ABSTRACT

The Bologna Process is too complex and too challenging for political science to leave it only to policy researchers. There was more at stake in the Europeanization of higher education policy than policy itself; Bologna is also about actors’ strategies to strengthen their power and competencies in the field of higher education. Policy-oriented governance studies often miss this power dimension. Rather than analyzing and evaluating the reform of higher education in its policy dimension, I will question the supposed ‘naturalness’ of such an approach by identifying it as one of two general paradigmatic perspectives with which political science can take on the concept of reform: one represented by the mainstream of policy analysis, the other one based on normative political theory. Only by taking into account both approaches can we properly analyze the reform of higher education in Europe as part of a more comprehensive reform project which is characterized by a fundamental shift from appropriateness criteria of normative political theory to those of mainstream policy analysis in the political as well as the academic discourse. My conceptual approach (the second section) combines:

the perspectives of policy analysis and normative political theory, with:

first-order, second-order and meta-governing as three different levels of reform.

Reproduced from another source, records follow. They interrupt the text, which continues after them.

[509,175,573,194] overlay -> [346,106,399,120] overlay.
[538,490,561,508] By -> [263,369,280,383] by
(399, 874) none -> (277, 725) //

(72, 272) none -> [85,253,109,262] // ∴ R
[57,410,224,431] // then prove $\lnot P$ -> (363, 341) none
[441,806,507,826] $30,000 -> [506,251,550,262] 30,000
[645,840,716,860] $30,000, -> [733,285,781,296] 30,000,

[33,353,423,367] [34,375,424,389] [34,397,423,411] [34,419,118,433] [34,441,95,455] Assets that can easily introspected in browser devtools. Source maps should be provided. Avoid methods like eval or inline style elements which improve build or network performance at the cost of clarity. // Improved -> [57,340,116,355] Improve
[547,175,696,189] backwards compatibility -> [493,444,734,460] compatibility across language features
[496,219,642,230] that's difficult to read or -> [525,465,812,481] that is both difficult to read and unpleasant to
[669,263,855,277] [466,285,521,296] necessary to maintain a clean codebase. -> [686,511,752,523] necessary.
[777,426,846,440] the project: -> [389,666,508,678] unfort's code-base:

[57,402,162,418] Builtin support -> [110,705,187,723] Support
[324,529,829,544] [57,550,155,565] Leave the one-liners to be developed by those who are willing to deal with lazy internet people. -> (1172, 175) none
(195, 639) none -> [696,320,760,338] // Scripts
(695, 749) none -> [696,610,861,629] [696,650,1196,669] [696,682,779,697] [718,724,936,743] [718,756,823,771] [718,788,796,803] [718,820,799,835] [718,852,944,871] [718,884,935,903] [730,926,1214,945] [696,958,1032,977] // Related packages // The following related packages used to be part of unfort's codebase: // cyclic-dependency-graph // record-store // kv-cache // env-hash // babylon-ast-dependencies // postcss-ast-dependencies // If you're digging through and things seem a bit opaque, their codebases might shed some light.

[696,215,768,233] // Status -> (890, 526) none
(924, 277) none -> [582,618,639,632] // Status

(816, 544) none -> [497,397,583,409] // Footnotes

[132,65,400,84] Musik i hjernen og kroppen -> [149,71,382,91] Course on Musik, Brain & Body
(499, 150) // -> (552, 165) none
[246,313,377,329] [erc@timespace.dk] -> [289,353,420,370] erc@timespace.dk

Embedded in this framework, the German case in the third section will illustrate the analytical value added by applying the perspective of normative political theory to the Bologna Process. From this perspective reform is primarily evaluated in terms of the democratic legitimacy of the reform process itself and of the (re-)distribution of power resulting from it, i.e. in terms of normative criteria which seem to have disappeared from the current academic and political reform discourse which evaluates the quality and success of reform solely by the effectiveness of its contributions to sectoral problem-solving.